I've been using Claude Code within VS Code for the most part... it's funny, but from time to time, I forget to click the Claude icon, and start interacting with the default GitHub copilot on the side. I tend to find myself quickly frustrated with the interactions only to realize I wasn't working with Claude/Opus. As soon as I switch, I'm almost always back on track within 10-30 minutes.
That said, it helps to be in tune with your own body and mind. You need breaks now and then and with AI interactions, you will be "ON" more than just working through problems on your own. The AI can work through the boilerplate that lets your mind rest at a relatively blazing pace, leaving you to evaluate and iterate relatively quickly. You will find yourself more "worn out" from the constant thinking faster.

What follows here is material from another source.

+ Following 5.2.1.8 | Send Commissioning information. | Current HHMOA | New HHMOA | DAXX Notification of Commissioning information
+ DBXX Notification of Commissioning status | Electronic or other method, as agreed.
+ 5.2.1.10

IIRC most people burn out after 4-6 hours of heavy thought work... take a long meal break, then consider getting back into it or not. Identify when it's okay to stop for the day... you may be getting good progress, but if you aren't in the right mindset it's you that may well be introducing mistakes into things.

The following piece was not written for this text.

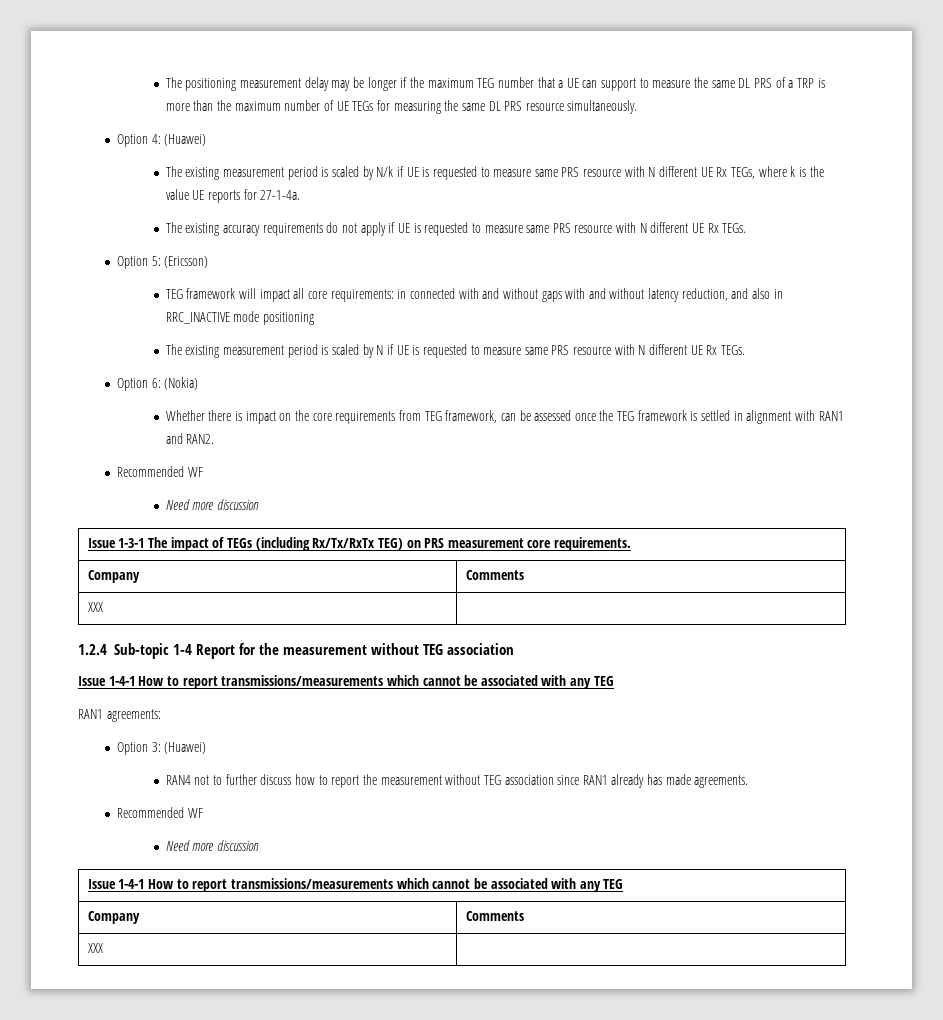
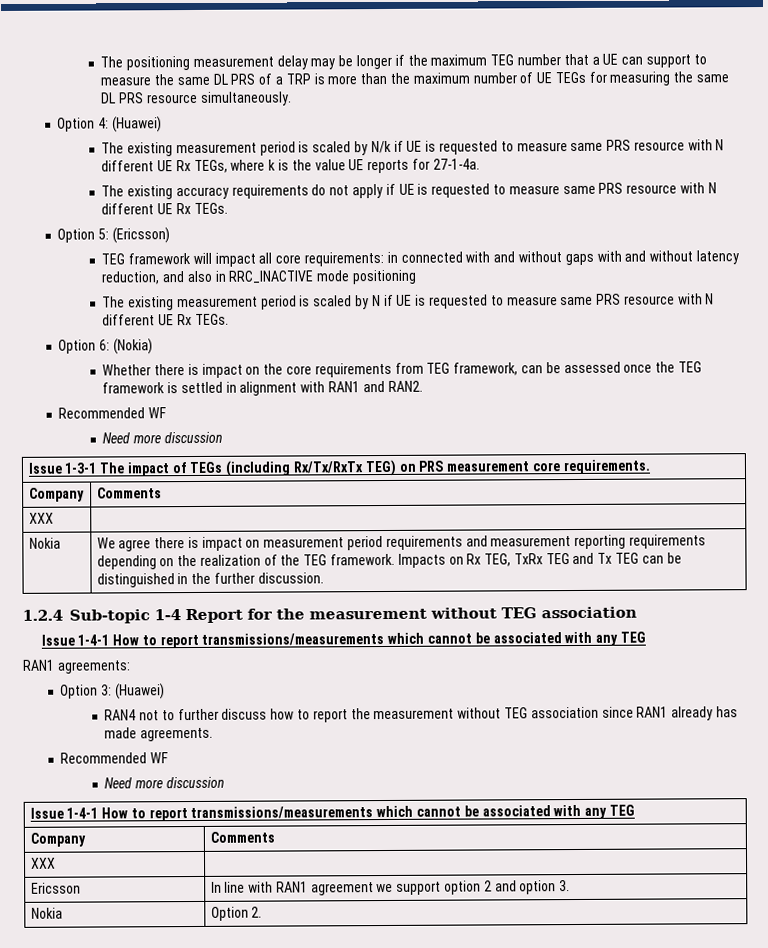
+ Nokia | We agree there is impact on measurement period requirements and measurement reporting requirements depending on the realization of the TEG framework. Impacts on Rx TEG, TxRx TEG and Tx TEG can be distinguished in the further discussion.
+ Ericsson | In line with RAN1 agreement we support option 2 and option 3.
+ Nokia | Option 2.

Beyond this, I tend to plan/track things in TODO.md files as I work/plan through things... keeping track of what needs to be done, combined with history, and even the "why" along the way... AI makes it easy to completely swap out a backend library pretty quickly, especially with a good testing surface in place. But it helps to track why you're doing certain things... why you're making the changes you are on a technical level.
It looks like Stockholm syndrome or a traditional abusive relationship 100 years ago where the woman tries to figure out how to best prompt her husband to do something.

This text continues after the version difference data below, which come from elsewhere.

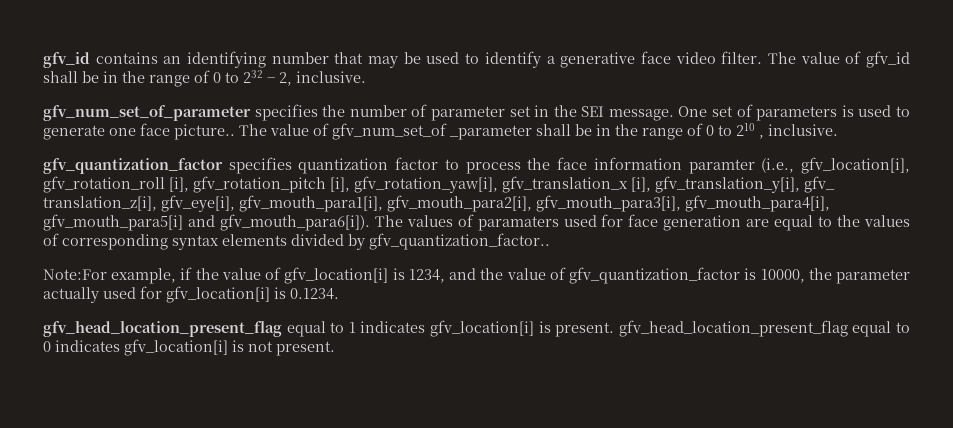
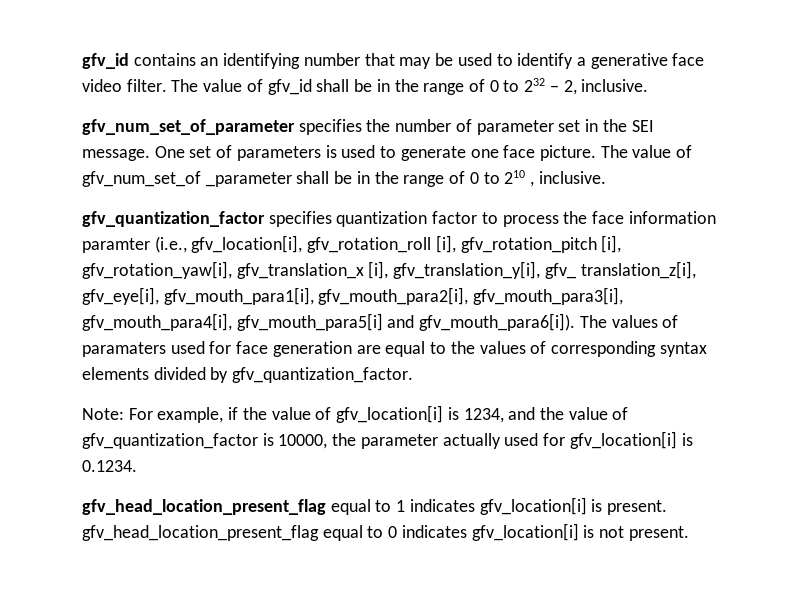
- One set of parameters is used to generate one face picture..
+ One set of parameters is used to generate one face picture.
- The values of paramaters used for face generation are equal to the values of corresponding syntax elements divided by gfv_quantization_factor..
- Note:For example, if the value of gfv_location[i] is 1234, and the value of gfv_quantization_factor is 10000, the parameter actually used for gfv_location[i] is 0.1234.
+ The values of paramaters used for face generation are equal to the values of corresponding syntax elements divided by gfv_quantization_factor.
+ Note: For example, if the value of gfv_location[i] is 1234, and the value of gfv_quantization_factor is 10000, the parameter actually used for gfv_location[i] is 0.1234.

You know you can leave abusive relationships. Ditch the clanker and free your mind.
This was not the article that I expected. The headline is correct in both cases but I assumed that it would be about fighting against the army of LLM scrapers, which is the source of my exhaustion in relation to them. Perhaps that is one for me to write instead.
I wonder if the same people using "agentic AI" are the same that spend days setting up the "perfect" work environment with four screens.
I find LLMs are great for building ideas, improving understanding and basic prototyping. This is more useful at the start of the project lifecycle, however when getting toward release it's much more about refactoring and dealing with large numbers of files and resources, making very specific changes e.g. from user feedback.
For those of us with decades of muscle memory who can fix a bug in 30 seconds with a few Vim commands, LLMs are very likely to be slower in most coding tasks, excepting prototyping and obscure bug spotting.
Maybe if you've spent decades on the same codebase. Now try doing that in a recent codebase thats been agnatically engineered by five people spiffing into the same repository. Good luck with your VIM muscle memory where the entire code base changes every five seconds around you so that no human can actually track wtf is happening week on week.
I'm not sure a faster loop is helping. It may actually be the problem. I have taken to creating 'collaboration' and 'temp_code' folders that I am spending more and more time in. By the time I am actually ready to touch the real code I have often written and re-written the problem statement/plan and expanded it to several files and some test code. I tell the other devs at my company that I spend 90% of the tokens on understanding and clarifying the problem and let the last 10% generate an answer. If I don't do that then I get prototype code that won't survive a single feature change and likely has intentionally hidden bugs, or 'defensive' code as some like to call them (try, except, ignore is a common claude pattern). My favorite is when claude hits the unit tests and says 'that failure was there before we started so I can ignore it...'. To get it to write actually good code you have to have caged the problem to a space that the LLM can optimize without worry, but to do that you have to still do work to understand how to break the problem into pieces small enough that the right answer is the obvious one. At that point letting it take the syntax is just fine by me.
Maybe the right answer is to sometimes slow down, explore and think a little more instead of just letting it try something until it (eventually, sort of) works.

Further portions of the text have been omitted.